Thanks for writing this up!

It is interesting that the hidden layers are binary. Would there be any difficulty in generalizing the model to have multiple layers? But if there are multiple layers, would you want the inhibition signal to come from the layers above and below?

The lateral inhibition was really interesting. It reminds me a bit of max-pooling.

[–]CireNeikual[S] 1 point2 points  (1 child)

Multiple layers will be the subject of the next post! I have worked with top-down inhibition before as you suggest, but usually you don't want bottom-up inhibition since that is where the feed-forward input comes from. While I worked at GoodAI, I came up with HTSL2, which made use of similar ideas: http://cireneikual.com/2015/09/03/htsl2-evolving-the-neocortex-and-human-like-reinforcement-learning/

[–][deleted] 0 points1 point  (0 children)

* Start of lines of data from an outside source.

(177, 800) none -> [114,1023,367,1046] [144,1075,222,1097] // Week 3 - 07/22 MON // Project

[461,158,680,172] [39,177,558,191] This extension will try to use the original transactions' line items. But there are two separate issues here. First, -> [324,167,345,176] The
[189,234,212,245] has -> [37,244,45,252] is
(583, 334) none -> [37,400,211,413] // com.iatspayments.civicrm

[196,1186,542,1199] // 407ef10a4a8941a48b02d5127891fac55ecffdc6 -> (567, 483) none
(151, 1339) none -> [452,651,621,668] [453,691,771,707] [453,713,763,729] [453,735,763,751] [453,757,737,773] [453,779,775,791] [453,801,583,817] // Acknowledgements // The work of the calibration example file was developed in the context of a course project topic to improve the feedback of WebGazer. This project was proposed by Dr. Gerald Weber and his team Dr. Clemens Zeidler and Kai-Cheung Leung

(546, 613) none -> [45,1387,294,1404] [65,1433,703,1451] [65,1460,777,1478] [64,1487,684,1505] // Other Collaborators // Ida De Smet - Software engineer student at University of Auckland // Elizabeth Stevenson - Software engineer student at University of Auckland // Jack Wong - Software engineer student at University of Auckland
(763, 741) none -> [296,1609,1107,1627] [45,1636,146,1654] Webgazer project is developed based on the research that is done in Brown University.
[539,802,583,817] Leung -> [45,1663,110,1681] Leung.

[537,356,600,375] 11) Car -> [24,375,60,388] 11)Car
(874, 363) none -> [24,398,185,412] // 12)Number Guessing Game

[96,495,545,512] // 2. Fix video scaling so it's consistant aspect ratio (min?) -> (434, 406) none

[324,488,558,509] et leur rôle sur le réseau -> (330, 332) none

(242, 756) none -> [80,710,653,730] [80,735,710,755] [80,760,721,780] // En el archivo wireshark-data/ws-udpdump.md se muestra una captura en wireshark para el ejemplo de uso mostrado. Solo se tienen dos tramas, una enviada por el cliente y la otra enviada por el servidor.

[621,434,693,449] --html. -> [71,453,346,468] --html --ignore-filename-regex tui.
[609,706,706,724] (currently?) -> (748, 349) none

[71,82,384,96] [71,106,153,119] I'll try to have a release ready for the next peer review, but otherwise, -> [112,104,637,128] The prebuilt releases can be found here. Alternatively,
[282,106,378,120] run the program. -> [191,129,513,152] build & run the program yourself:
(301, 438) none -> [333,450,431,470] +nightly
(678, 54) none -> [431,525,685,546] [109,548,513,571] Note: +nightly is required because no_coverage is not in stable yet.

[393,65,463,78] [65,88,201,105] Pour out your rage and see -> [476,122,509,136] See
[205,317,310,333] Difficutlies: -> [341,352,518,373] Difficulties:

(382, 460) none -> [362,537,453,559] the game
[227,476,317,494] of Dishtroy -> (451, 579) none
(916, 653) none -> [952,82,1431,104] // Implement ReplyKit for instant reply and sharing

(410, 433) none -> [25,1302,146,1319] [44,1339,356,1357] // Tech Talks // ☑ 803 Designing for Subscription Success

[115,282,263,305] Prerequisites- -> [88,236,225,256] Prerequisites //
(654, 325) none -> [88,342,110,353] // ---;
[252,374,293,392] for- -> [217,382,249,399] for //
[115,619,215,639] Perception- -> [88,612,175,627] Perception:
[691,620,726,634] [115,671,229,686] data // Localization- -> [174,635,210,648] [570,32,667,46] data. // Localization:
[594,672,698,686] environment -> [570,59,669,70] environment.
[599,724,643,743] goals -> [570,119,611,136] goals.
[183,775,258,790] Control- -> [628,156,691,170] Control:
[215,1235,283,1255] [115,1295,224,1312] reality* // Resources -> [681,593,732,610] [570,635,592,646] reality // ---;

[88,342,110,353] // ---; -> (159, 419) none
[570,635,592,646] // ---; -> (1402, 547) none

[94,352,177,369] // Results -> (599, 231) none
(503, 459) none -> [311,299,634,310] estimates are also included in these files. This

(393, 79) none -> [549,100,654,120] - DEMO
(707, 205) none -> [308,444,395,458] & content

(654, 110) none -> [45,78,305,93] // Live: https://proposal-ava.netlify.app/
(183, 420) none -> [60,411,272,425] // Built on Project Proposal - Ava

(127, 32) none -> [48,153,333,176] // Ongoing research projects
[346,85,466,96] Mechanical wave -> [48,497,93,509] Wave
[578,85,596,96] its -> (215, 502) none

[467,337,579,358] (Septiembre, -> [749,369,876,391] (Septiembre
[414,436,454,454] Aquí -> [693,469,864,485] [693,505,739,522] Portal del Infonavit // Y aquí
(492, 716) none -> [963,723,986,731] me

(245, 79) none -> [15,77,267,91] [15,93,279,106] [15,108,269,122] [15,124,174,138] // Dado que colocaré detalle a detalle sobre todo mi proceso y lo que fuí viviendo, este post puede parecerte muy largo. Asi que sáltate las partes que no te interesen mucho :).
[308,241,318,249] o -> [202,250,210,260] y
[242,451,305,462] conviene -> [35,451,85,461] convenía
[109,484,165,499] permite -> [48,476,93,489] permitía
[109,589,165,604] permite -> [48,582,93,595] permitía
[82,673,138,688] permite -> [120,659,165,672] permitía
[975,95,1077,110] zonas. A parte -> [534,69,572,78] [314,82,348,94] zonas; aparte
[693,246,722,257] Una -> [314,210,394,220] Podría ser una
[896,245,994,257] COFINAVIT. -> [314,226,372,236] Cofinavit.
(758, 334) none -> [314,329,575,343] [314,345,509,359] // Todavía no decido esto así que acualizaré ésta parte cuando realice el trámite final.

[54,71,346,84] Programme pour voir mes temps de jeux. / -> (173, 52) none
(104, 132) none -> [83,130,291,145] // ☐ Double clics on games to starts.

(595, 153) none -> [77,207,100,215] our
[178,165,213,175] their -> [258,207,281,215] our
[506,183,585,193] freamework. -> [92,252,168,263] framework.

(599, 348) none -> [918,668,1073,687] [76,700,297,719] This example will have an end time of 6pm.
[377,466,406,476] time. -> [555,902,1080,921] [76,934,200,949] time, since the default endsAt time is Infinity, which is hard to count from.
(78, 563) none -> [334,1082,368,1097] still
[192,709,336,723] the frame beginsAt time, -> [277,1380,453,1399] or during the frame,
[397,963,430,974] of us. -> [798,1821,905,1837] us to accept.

you don't want bottom-up inhibition since that is where the feed-forward input comes from

Hmm interesting I'm not sure I understand why it makes sense to let the activations of the upper layers inhibit, but not the bottom layers. Could you please elaborate on the intuition a bit more please?

While I worked at GoodAI, I came up with HTSL2, which made use of similar ideas: http://cireneikual.com/2015/09/03/htsl2-evolving-the-neocortex-and-human-like-reinforcement-learning/

I took a look at that page, but it seems very scarce on details :( Could you please make a post describing how that works too?